Change detection outputs:

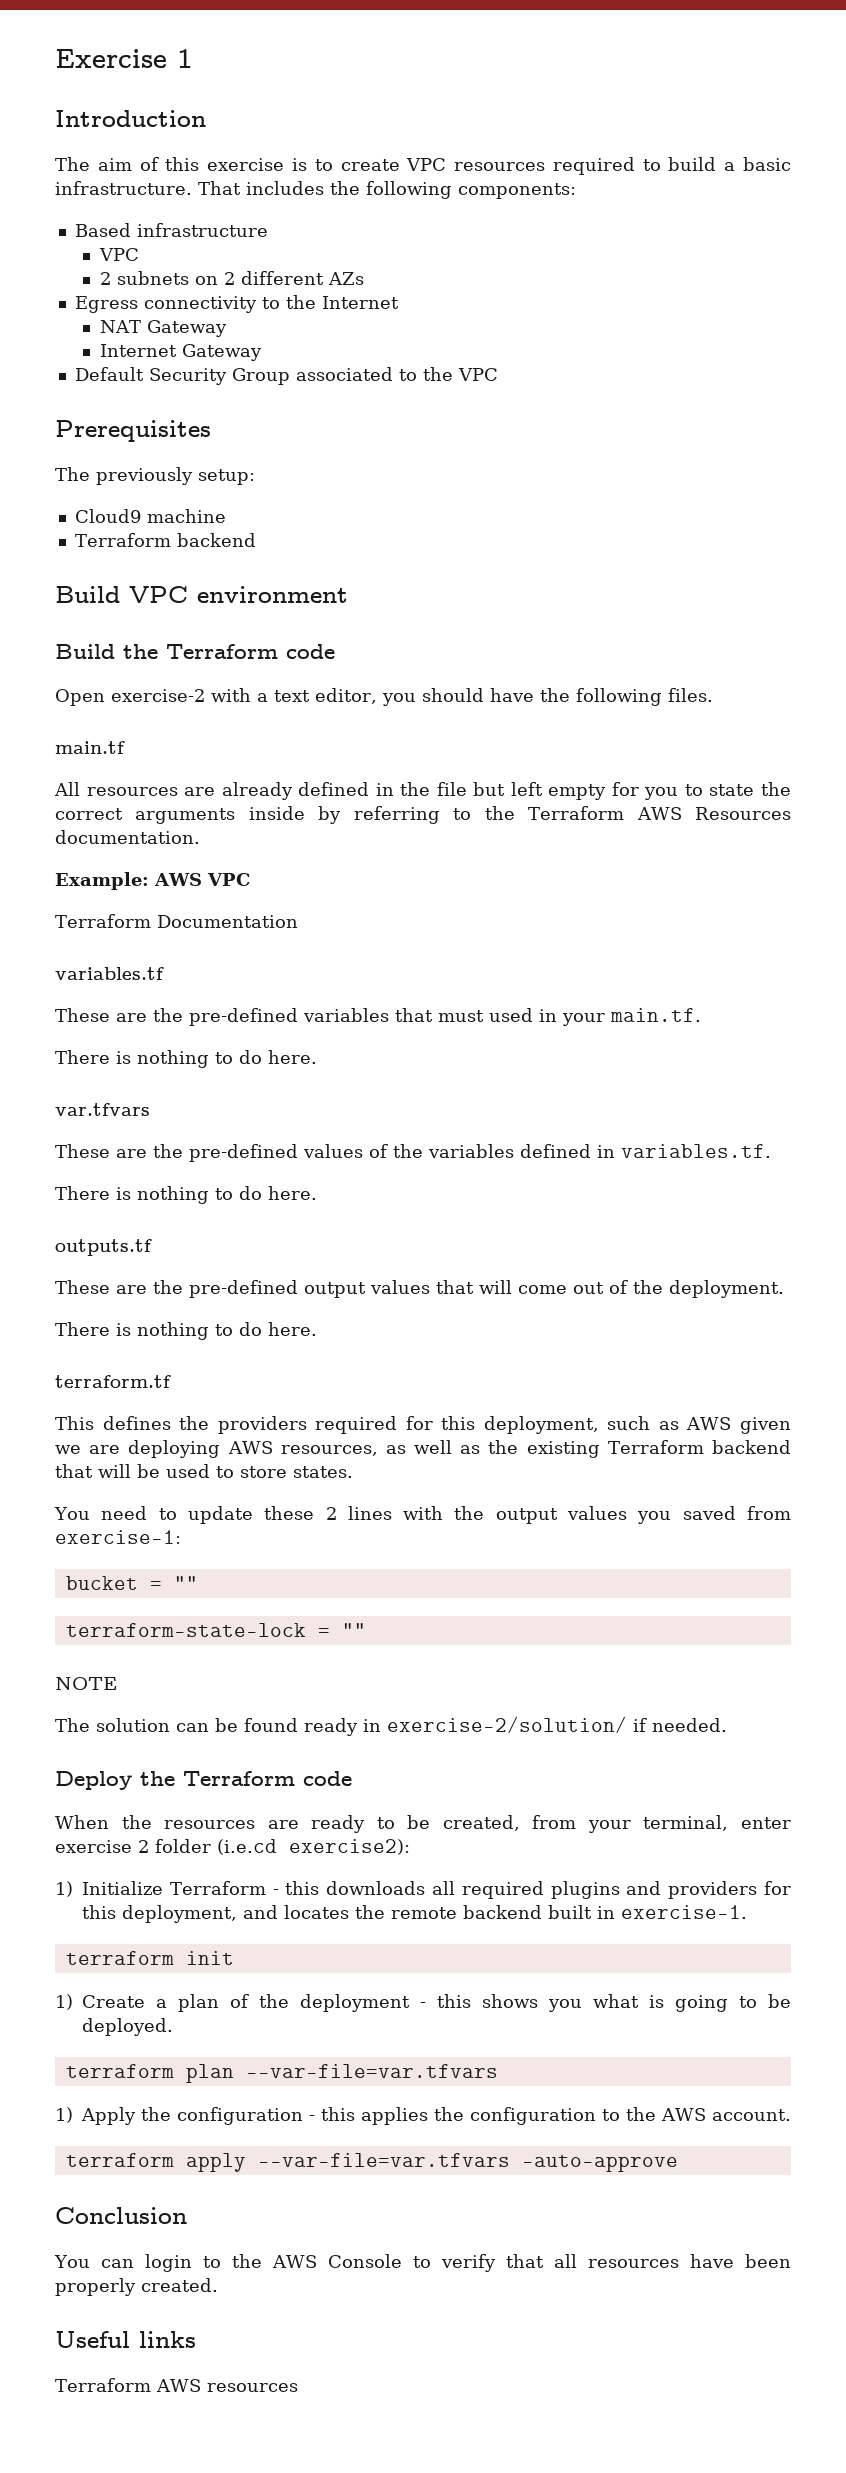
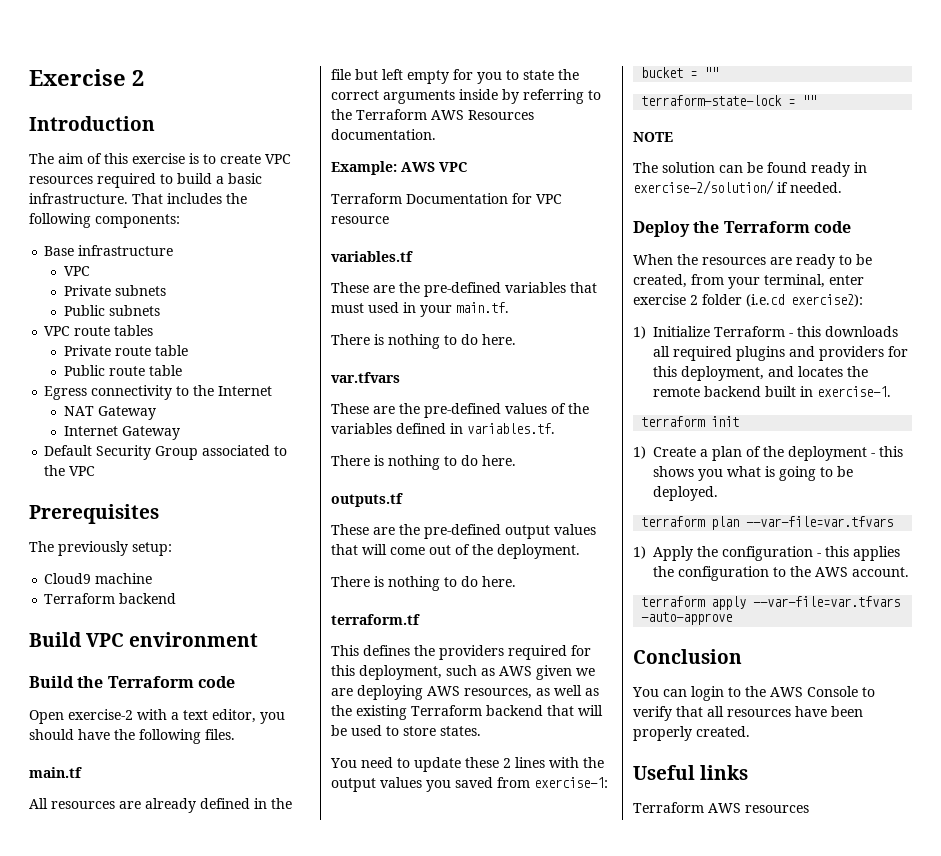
[177,49,193,68] 1 -> [132,70,144,86] 2
[74,223,131,237] Based -> [44,246,75,256] Base
[99,271,364,285] 2 subnets on 2 different AZs -> [63,285,166,296] [63,305,160,316] [44,325,154,336] [63,345,188,356] [63,365,182,376] Private subnets // Public subnets // VPC route tables // Private route table // Public route table
(298, 921) none -> [512,193,562,204] [331,216,389,224] for VPC resource

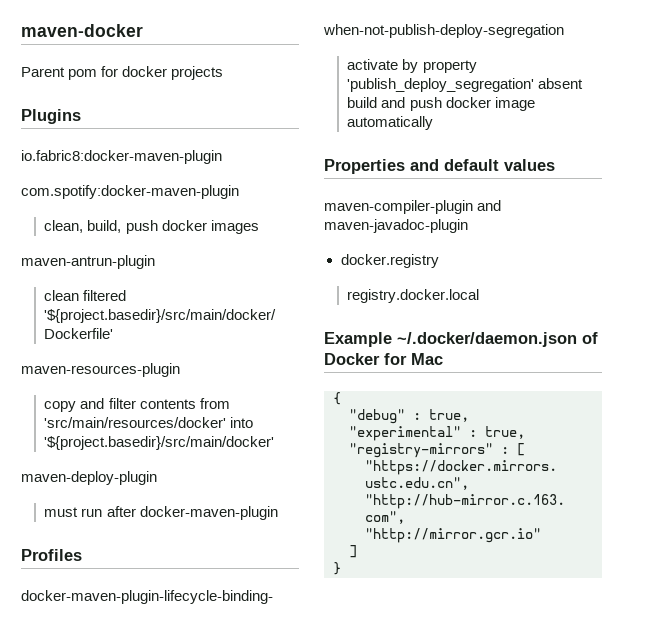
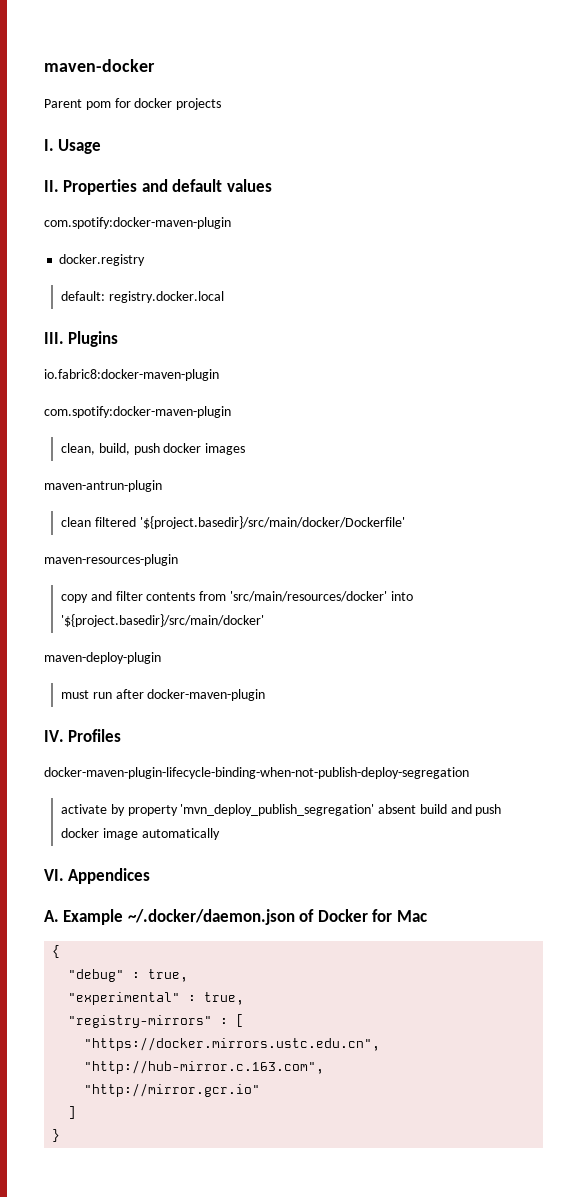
(224, 73) none -> [44,139,102,154] [44,179,272,195] [44,217,231,229] [59,254,146,266] [61,291,224,303] [44,332,64,344] I. Usage // II. Properties and default values // com.spotify:docker-maven-plugin // docker.registry // default: registry.docker.local // III.
(278, 513) none -> [44,730,64,742] IV.
[347,78,535,92] 'publish_deploy_segregation' -> [180,804,375,816] 'mvn_deploy_publish_segregation'
[324,159,555,174] [324,200,502,214] [324,219,468,233] [340,254,439,268] [347,289,480,303] Properties and default values // maven-compiler-plugin and maven-javadoc-plugin // docker.registry // registry.docker.local // -> [44,868,151,884] [44,910,59,922] VI. Appendices // A.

_Problem_
What you write should match the entries exactly, except that the pictures are dropped.

_Your solution_
[177,49,193,68] 1 -> [132,70,144,86] 2
[74,223,131,237] Based -> [44,246,75,256] Base
[99,271,364,285] 2 subnets on 2 different AZs -> [63,285,166,296] [63,305,160,316] [44,325,154,336] [63,345,188,356] [63,365,182,376] Private subnets // Public subnets // VPC route tables // Private route table // Public route table
(298, 921) none -> [512,193,562,204] [331,216,389,224] for VPC resource

(224, 73) none -> [44,139,102,154] [44,179,272,195] [44,217,231,229] [59,254,146,266] [61,291,224,303] [44,332,64,344] I. Usage // II. Properties and default values // com.spotify:docker-maven-plugin // docker.registry // default: registry.docker.local // III.
(278, 513) none -> [44,730,64,742] IV.
[347,78,535,92] 'publish_deploy_segregation' -> [180,804,375,816] 'mvn_deploy_publish_segregation'
[324,159,555,174] [324,200,502,214] [324,219,468,233] [340,254,439,268] [347,289,480,303] Properties and default values // maven-compiler-plugin and maven-javadoc-plugin // docker.registry // registry.docker.local // -> [44,868,151,884] [44,910,59,922] VI. Appendices // A.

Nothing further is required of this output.